A atriz e diretora Maria Alice Vergueiro. Fotos: Ivana Moura

A atriz e diretora Maria Alice Vergueiro integrou o Teatro Oficina, foi professora de artes cênicas na Escola de Comunicações e Artes da Universidade de São Paulo e fundou na década de 1970 o legendário Grupo Ornitorrinco, ao lado de Cacá Rosset e Luiz Roberto Galízia. Já interpretou Brecht, Shakespeare, Molière, Chico Buarque, Gerald Thomas e muitos outros. Tem carisma e forte presença cênica. É enfim uma personalidade importante da história do teatro brasileiro.

Mas ficou famosa na web com o vídeo Tapa na Pantera, em que interpreta uma senhora maconheira.

No espetáculo As três velhas a atriz reforça marcas do autor ao criticar a faceta pós-moderna das celebridades instantâneas.

O tom final da peça parece que tem mais pitadas de Maria Alice Vergueiro do que do dramaturgo, cineasta e quadrinista chileno Alejandro Jodorowsky. Uma crítica esfuziante ao sistema de patrocínios, à mercadoria que domina a vida das pessoas e ao próprio capitalismo que tem preço para tudo.

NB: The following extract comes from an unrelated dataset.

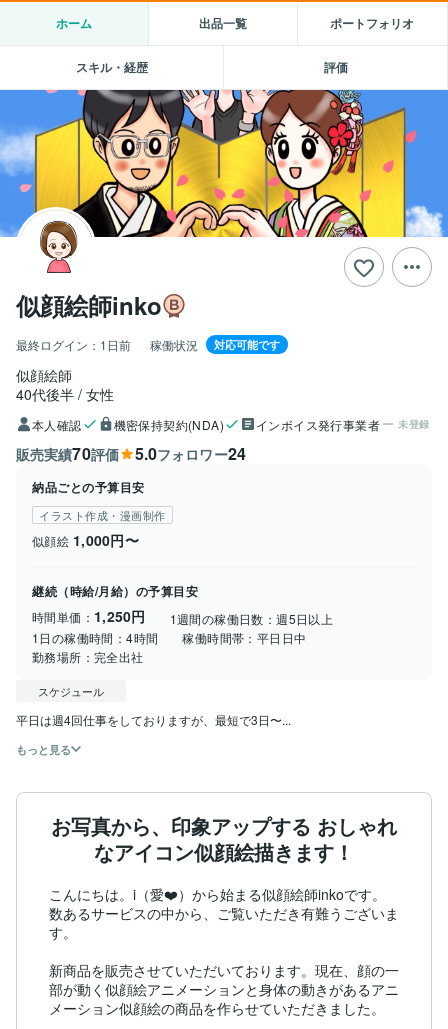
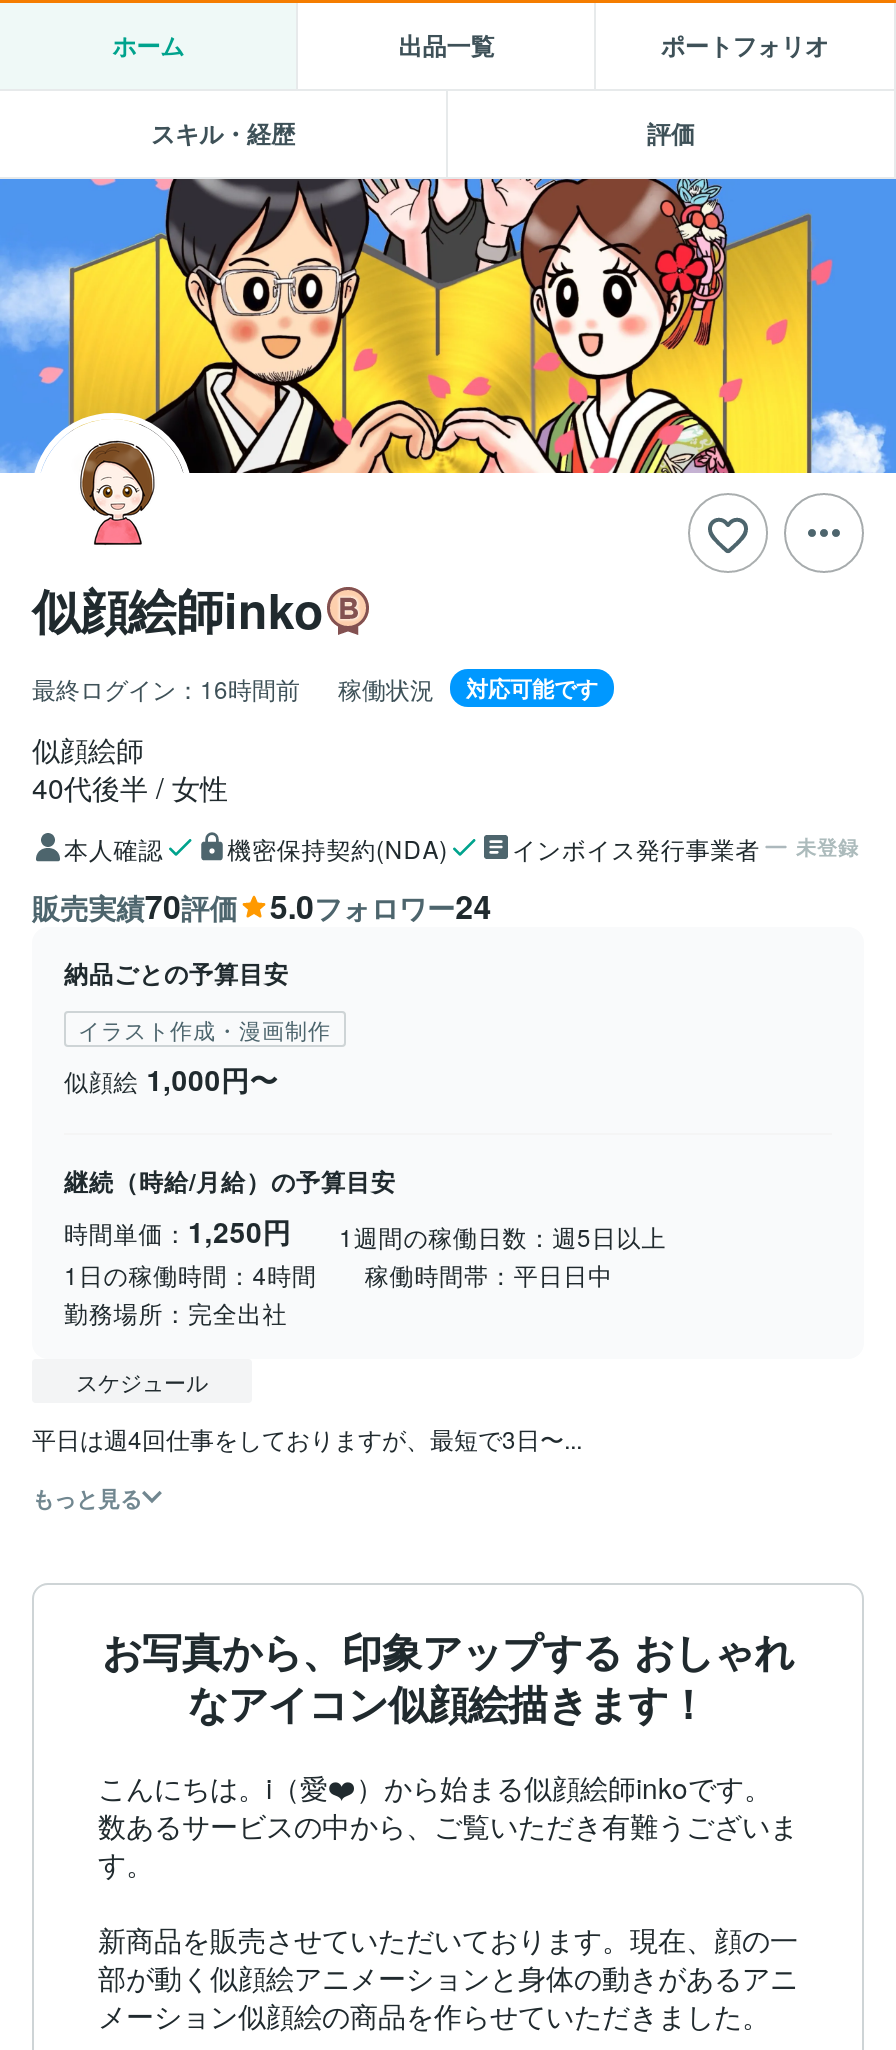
[16,336,131,352] 最終ログイン：1日前 -> [32,670,300,704] 最終ログイン：16時間前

A propaganda é investida de algo cruel. De nobres (ou pseudonobres) elas passam a propagandistas dos refrescos Lulu e com isso consomem o lixo contemporâneo e alimentam a cadeia.

O cenário com tapetes gastos pendurados e um retrato da figura do Conde lembra as glórias do passado e indica uma atmosfera sombria e decadente. A pouca iluminação também remete para um cenário de terror. O exagero da maquiagem e do figurino insiste que o clima é de horror, mas não é para ser levado muito a sério.

Noite de horror e revelações para as marquesas

Num casarão mal-assombrado três criaturas vivem aquele dia da mudança, das revelações. A ruína familiar está exposta em toda parte, inclusive nos diálogos das três criaturas carcomidas pelo tempo e pela fome: duas marquesas octogenárias (Luciano Chirolli e Danilo Grangheia) e a centenária criada Garga (Maria Alice Vergueiro).

Absurdo e o fantástico se misturam nessa fábula bizarra e excessiva, propositalmente kitsch. As irmãs octogenárias Melissa e Graça são marquesas com título de nobreza e sem um tostão. Catam restos e brigam por um único vestido e uma dentadura. São vigiadas por Garga, que pontua e dá nota a tudo, presa em uma cadeira de rodas.

Delirantes, as gêmeas ainda sonham com um casamento para se salvarem da miséria. A criada exerce a função de fio terra para conter a insanidade, mas também funciona como demônio contribuindo para corroer ainda mais o frágil universo combalido.

Falta tudo na mansão e, como nos contos de fadas, vai ocorrer uma festa. Mas só há uma dentadura e um vestido. Então, apenas uma das gêmeas pode comparecer. Vai Graça, a irmã que sempre ganha nas disputas, mas volta estropiada, vítima de um assalto após o baile, onde sonhava reinar como rainha.

A outra que fica, Melissa, delira com o fantasma do pai. O pai castrador de possíveis prazeres, pedófilo, tirano incestuoso que violentava as filhas. Ela também protagoniza um fellatio explícito num cavaleiro mascarado, que sugere um ser mítico, um Exu do candomblé.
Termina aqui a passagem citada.